(AVAILABLE RECORDS)
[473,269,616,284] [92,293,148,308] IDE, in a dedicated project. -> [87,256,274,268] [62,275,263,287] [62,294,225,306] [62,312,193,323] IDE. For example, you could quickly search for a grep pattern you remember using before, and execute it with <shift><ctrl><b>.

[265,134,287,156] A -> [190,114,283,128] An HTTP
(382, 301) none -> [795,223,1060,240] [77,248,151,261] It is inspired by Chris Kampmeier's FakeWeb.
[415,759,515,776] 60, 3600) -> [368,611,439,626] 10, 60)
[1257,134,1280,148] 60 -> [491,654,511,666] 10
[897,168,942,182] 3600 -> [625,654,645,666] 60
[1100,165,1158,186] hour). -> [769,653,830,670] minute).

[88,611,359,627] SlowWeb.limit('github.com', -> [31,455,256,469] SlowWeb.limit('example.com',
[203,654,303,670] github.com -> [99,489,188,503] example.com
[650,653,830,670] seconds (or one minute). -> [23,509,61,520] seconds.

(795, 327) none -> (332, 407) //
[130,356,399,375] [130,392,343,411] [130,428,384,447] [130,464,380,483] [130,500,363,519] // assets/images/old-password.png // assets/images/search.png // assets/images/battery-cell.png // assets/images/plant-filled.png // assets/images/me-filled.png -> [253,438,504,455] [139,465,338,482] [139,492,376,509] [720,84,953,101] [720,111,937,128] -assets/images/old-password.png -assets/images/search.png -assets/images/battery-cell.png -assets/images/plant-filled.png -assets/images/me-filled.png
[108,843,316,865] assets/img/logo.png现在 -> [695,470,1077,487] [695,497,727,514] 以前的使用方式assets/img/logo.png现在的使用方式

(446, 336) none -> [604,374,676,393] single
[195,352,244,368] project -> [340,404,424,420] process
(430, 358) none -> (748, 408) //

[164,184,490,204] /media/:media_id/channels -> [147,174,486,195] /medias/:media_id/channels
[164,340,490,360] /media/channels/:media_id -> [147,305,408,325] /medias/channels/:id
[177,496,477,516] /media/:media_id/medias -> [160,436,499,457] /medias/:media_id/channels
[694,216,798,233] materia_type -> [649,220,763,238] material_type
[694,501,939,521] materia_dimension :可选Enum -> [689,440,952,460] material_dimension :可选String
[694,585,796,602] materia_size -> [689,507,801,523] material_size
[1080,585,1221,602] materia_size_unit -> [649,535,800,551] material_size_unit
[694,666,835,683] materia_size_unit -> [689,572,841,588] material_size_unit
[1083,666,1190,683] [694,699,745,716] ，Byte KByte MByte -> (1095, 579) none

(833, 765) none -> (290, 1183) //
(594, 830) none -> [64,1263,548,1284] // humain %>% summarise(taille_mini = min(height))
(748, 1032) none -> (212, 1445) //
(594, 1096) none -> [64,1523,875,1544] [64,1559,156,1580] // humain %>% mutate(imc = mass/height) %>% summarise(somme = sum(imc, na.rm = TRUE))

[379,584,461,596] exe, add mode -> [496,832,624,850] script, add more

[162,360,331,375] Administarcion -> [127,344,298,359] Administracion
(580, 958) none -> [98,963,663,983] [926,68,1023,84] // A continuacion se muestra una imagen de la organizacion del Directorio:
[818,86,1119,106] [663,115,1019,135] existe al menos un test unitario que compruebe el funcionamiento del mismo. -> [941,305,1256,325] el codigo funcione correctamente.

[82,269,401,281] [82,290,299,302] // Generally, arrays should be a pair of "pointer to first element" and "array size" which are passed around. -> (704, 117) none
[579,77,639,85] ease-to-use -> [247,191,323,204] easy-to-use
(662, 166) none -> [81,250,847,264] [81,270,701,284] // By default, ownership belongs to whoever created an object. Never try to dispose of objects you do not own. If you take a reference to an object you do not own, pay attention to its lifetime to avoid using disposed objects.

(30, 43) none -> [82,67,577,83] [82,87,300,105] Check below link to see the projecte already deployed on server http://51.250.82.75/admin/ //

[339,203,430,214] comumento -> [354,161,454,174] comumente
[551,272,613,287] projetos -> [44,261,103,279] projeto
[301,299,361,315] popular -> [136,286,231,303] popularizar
(End AVAILABLE RECORDS)
- _EXERCISE GOAL_
Your job here is to copy the entries above exactly.

- _SOLUTION FOR THIS EXERCISE_
[473,269,616,284] [92,293,148,308] IDE, in a dedicated project. -> [87,256,274,268] [62,275,263,287] [62,294,225,306] [62,312,193,323] IDE. For example, you could quickly search for a grep pattern you remember using before, and execute it with <shift><ctrl><b>.

[265,134,287,156] A -> [190,114,283,128] An HTTP
(382, 301) none -> [795,223,1060,240] [77,248,151,261] It is inspired by Chris Kampmeier's FakeWeb.
[415,759,515,776] 60, 3600) -> [368,611,439,626] 10, 60)
[1257,134,1280,148] 60 -> [491,654,511,666] 10
[897,168,942,182] 3600 -> [625,654,645,666] 60
[1100,165,1158,186] hour). -> [769,653,830,670] minute).

[88,611,359,627] SlowWeb.limit('github.com', -> [31,455,256,469] SlowWeb.limit('example.com',
[203,654,303,670] github.com -> [99,489,188,503] example.com
[650,653,830,670] seconds (or one minute). -> [23,509,61,520] seconds.

(795, 327) none -> (332, 407) //
[130,356,399,375] [130,392,343,411] [130,428,384,447] [130,464,380,483] [130,500,363,519] // assets/images/old-password.png // assets/images/search.png // assets/images/battery-cell.png // assets/images/plant-filled.png // assets/images/me-filled.png -> [253,438,504,455] [139,465,338,482] [139,492,376,509] [720,84,953,101] [720,111,937,128] -assets/images/old-password.png -assets/images/search.png -assets/images/battery-cell.png -assets/images/plant-filled.png -assets/images/me-filled.png
[108,843,316,865] assets/img/logo.png现在 -> [695,470,1077,487] [695,497,727,514] 以前的使用方式assets/img/logo.png现在的使用方式

(446, 336) none -> [604,374,676,393] single
[195,352,244,368] project -> [340,404,424,420] process
(430, 358) none -> (748, 408) //

[164,184,490,204] /media/:media_id/channels -> [147,174,486,195] /medias/:media_id/channels
[164,340,490,360] /media/channels/:media_id -> [147,305,408,325] /medias/channels/:id
[177,496,477,516] /media/:media_id/medias -> [160,436,499,457] /medias/:media_id/channels
[694,216,798,233] materia_type -> [649,220,763,238] material_type
[694,501,939,521] materia_dimension :可选Enum -> [689,440,952,460] material_dimension :可选String
[694,585,796,602] materia_size -> [689,507,801,523] material_size
[1080,585,1221,602] materia_size_unit -> [649,535,800,551] material_size_unit
[694,666,835,683] materia_size_unit -> [689,572,841,588] material_size_unit
[1083,666,1190,683] [694,699,745,716] ，Byte KByte MByte -> (1095, 579) none

(833, 765) none -> (290, 1183) //
(594, 830) none -> [64,1263,548,1284] // humain %>% summarise(taille_mini = min(height))
(748, 1032) none -> (212, 1445) //
(594, 1096) none -> [64,1523,875,1544] [64,1559,156,1580] // humain %>% mutate(imc = mass/height) %>% summarise(somme = sum(imc, na.rm = TRUE))

[379,584,461,596] exe, add mode -> [496,832,624,850] script, add more

[162,360,331,375] Administarcion -> [127,344,298,359] Administracion
(580, 958) none -> [98,963,663,983] [926,68,1023,84] // A continuacion se muestra una imagen de la organizacion del Directorio:
[818,86,1119,106] [663,115,1019,135] existe al menos un test unitario que compruebe el funcionamiento del mismo. -> [941,305,1256,325] el codigo funcione correctamente.

[82,269,401,281] [82,290,299,302] // Generally, arrays should be a pair of "pointer to first element" and "array size" which are passed around. -> (704, 117) none
[579,77,639,85] ease-to-use -> [247,191,323,204] easy-to-use
(662, 166) none -> [81,250,847,264] [81,270,701,284] // By default, ownership belongs to whoever created an object. Never try to dispose of objects you do not own. If you take a reference to an object you do not own, pay attention to its lifetime to avoid using disposed objects.

(30, 43) none -> [82,67,577,83] [82,87,300,105] Check below link to see the projecte already deployed on server http://51.250.82.75/admin/ //

[339,203,430,214] comumento -> [354,161,454,174] comumente
[551,272,613,287] projetos -> [44,261,103,279] projeto
[301,299,361,315] popular -> [136,286,231,303] popularizar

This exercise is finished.